11 Financial To-Do’s for Expecting Moms
OMG, baby on board
Yay, you’re preggo! Even though you’re clear on the basics of what happens next (ultrasound pics, adorable onesies, nursery prep), you’re feeling a little fuzzy when it comes to the financial to-do’s before and after baby arrives. Here, 11 things you need to take care of. Don’t worry, you got this.
DRAFT A PRE-BABY BUDGET
It’s tough not to go gaga on all the cute stuff, but you need to map out a budget for the practical things--out-of-pocket medical costs, maternity clothes, a stroller--that are going to come up over the course of the next nine months. Sure, you can throw wish-list items on your registry, but getting a grip on the big (and little) costs early on gives you and your baby daddy a chance to get on the same page about what you want versus what you can afford--and adjust your spending accordingly.
AND A POST-DELIVERY BUDGET, TOO
Whoa, disposable diapers can set you back close to $1,000 in the first year. And let’s not forget about food, clothing and child care. Good thing there are tons of online calculators (like this one) to help you anticipate the first 12 months of baby costs.
CONTACT YOUR HEALTH INSURANCE
Your gyno just confirmed what you already knew: It’s real. Get on the phone ASAP with your health-care provider and have them walk you through the total costs (prenatal care, labor and delivery, pediatrician copays) of having a baby under your current plan. You can then use that info to make informed decisions--like switching to an in-network sonogram facility or starting those prenatal Pilates classes you totally didn’t know you could be reimbursed for.
AND THE HOSPITAL
You’d be surprised at the range of out-of-pocket expenses that insurance won’t touch. Everything from fees for a private room to the cost of circumcision. It’s always better to know up front. (And, if possible, to set aside money in a flex account to pay for these expenditures.)

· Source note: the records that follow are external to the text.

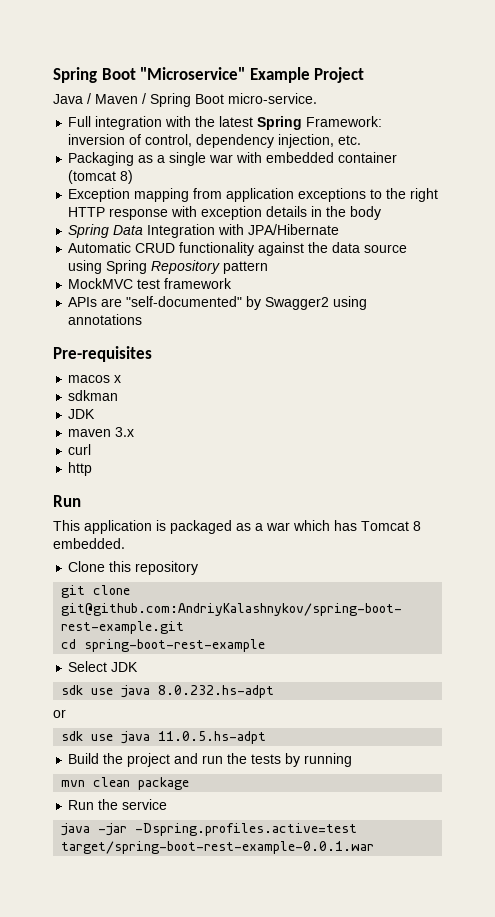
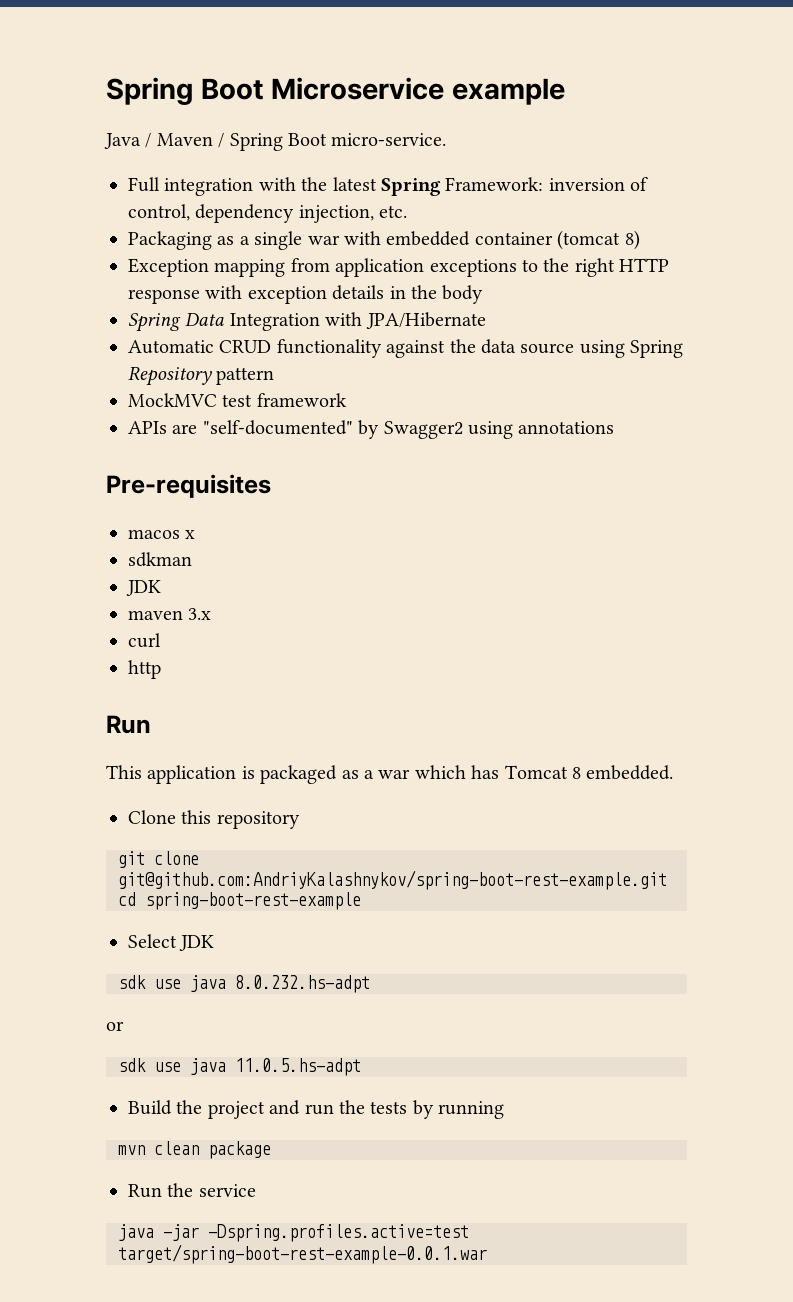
[53,67,365,83] Spring Boot "Microservice" Example Project -> [106,77,566,105] Spring Boot Microservice example

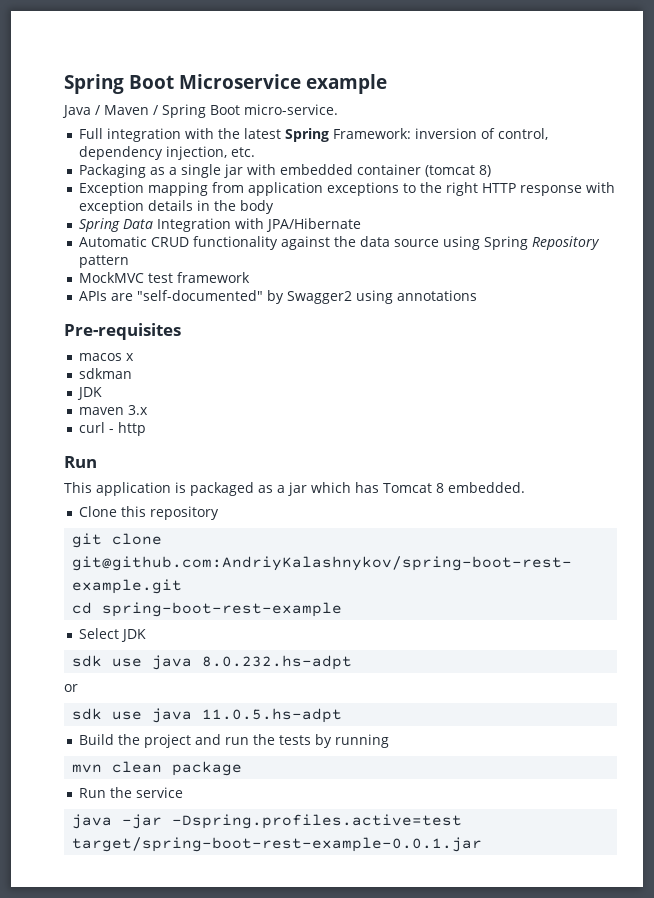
[307,235,340,245] war -> [223,164,243,178] jar
(161, 640) // -> [108,429,114,433] -
[378,769,411,779] war -> [288,482,307,496] jar
[118,1244,487,1264] target/spring-boot-rest-example-0.0.1.war -> [72,837,483,852] target/spring-boot-rest-example-0.0.1.jar

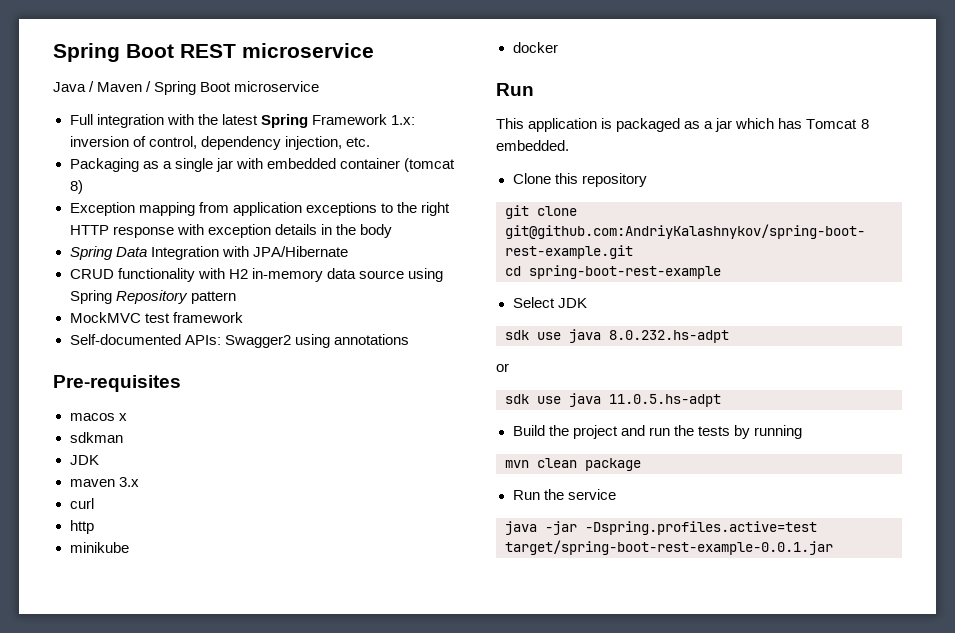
[64,74,388,94] Spring Boot Microservice example -> [53,43,374,62] Spring Boot REST microservice
[244,104,338,115] micro-service. -> [234,81,320,92] microservice
[332,128,411,139] Framework: -> [311,114,415,125] Framework 1.x:
[78,236,147,247] Automatic -> (348, 251) none
[280,236,356,250] against the -> [197,268,323,282] with H2 in-memory
[78,290,284,304] APIs are "self-documented" by -> [69,334,221,345] Self-documented APIs:
[108,429,114,433] - -> (94, 503) //
(146, 429) none -> [69,542,129,553] [512,42,558,53] // minikube // docker

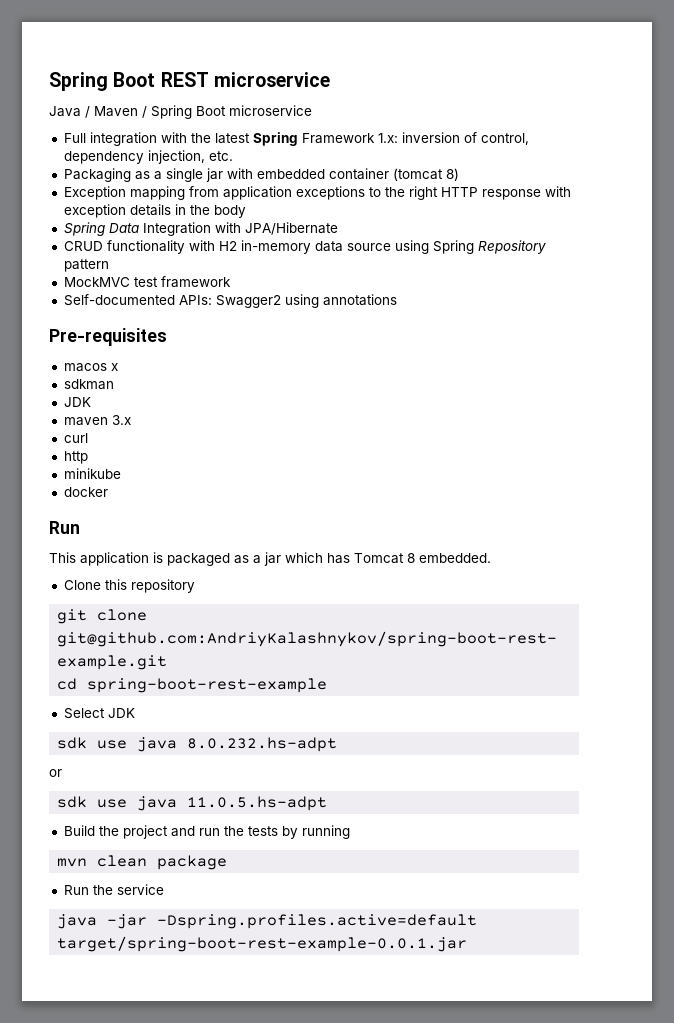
[585,521,817,535] -Dspring.profiles.active=test -> [157,914,478,929] -Dspring.profiles.active=default

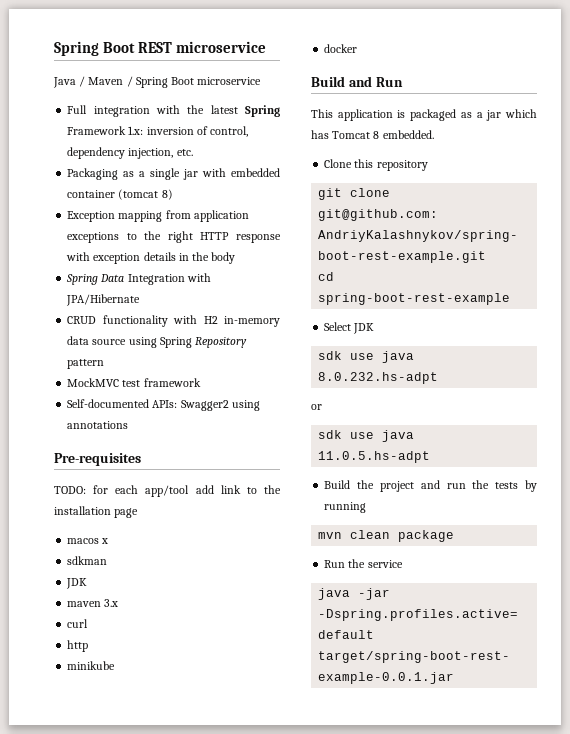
(167, 337) none -> [54,485,281,497] [54,506,139,518] // TODO: for each app/tool add link to the installation page
(108, 492) none -> [311,76,372,87] Build and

EVENTUALLY, YOU SHOULD ALERT YOUR EMPLOYER
Ideally, you and your husband looked into your companies’ family-leave policies and benefits (and even racked up extra vacation days) before you got pregnant. If so, when you’re ready to approach your boss or HR rep, you have a general idea of how the conversation will go. If you don’t love the policy, come to the table with a concrete plan of how to make it work better for you. Maybe it’s a work-from-home arrangement after maternity leave ends, maybe it’s an advance on your year-end bonus to help with unpaid time. Negotiate: You’d be surprised what you can get.
DO A STATUS CHECK ON YOUR EMERGENCY FUND
Your goal: Have at least three to six months’ worth of living expenses saved before the baby arrives (and more if only one of you plans to work).
AND EVALUATE YOUR PLANS FOR CHILD CARE
It’s tempting to leave this process for maternity leave, but if you know you’ll be heading back to the office, start researching child-care options now. Some day cares require you to get on a waiting list months in advance, and some nannies can take aeons to vet. Plus, it’s worth bringing your plans up with your employer. Many workplaces actually allow you to put as much as $5,000 into a flexible spending account for child care, a tax-free benefit that can seriously offset the cost.
ESTABLISH (OR UPDATE) YOUR WILL
Ugh, these conversations can feel stressful, but…you know…they are good in the long run. Services like Quicken WillMaker are inexpensive and make it easy to set everything up and make updates, like who will look after your kids and at what point your children will have access to their inheritance.
AND CHANGE THE BENEFICIARIES ON YOUR 401K
Adding your baby’s name to your 401(k) and IRAs is a minor change, but an important one. You should also get clarity on how the funds will be doled out (for example, a trust versus an immediate check) and any penalties that’ll come into play should your kids dip in early.
DON’T FORGET ABOUT THE NEW MOM TAX BREAKS
Yep, you get a tax break for having a kid. Typically, this nets out to about $4,000 a year (depending on your income level), not to mention bonus savings if you’re paying for (over the table) child care. Your HR rep can help you update your exemptions.
Higher ed doesn’t come cheap, which means it’s never too early to start socking away cash. Your best bet is to set up a 529 plan, which offers tax-free growth and withdrawals, as long as the funds are eventually used for education.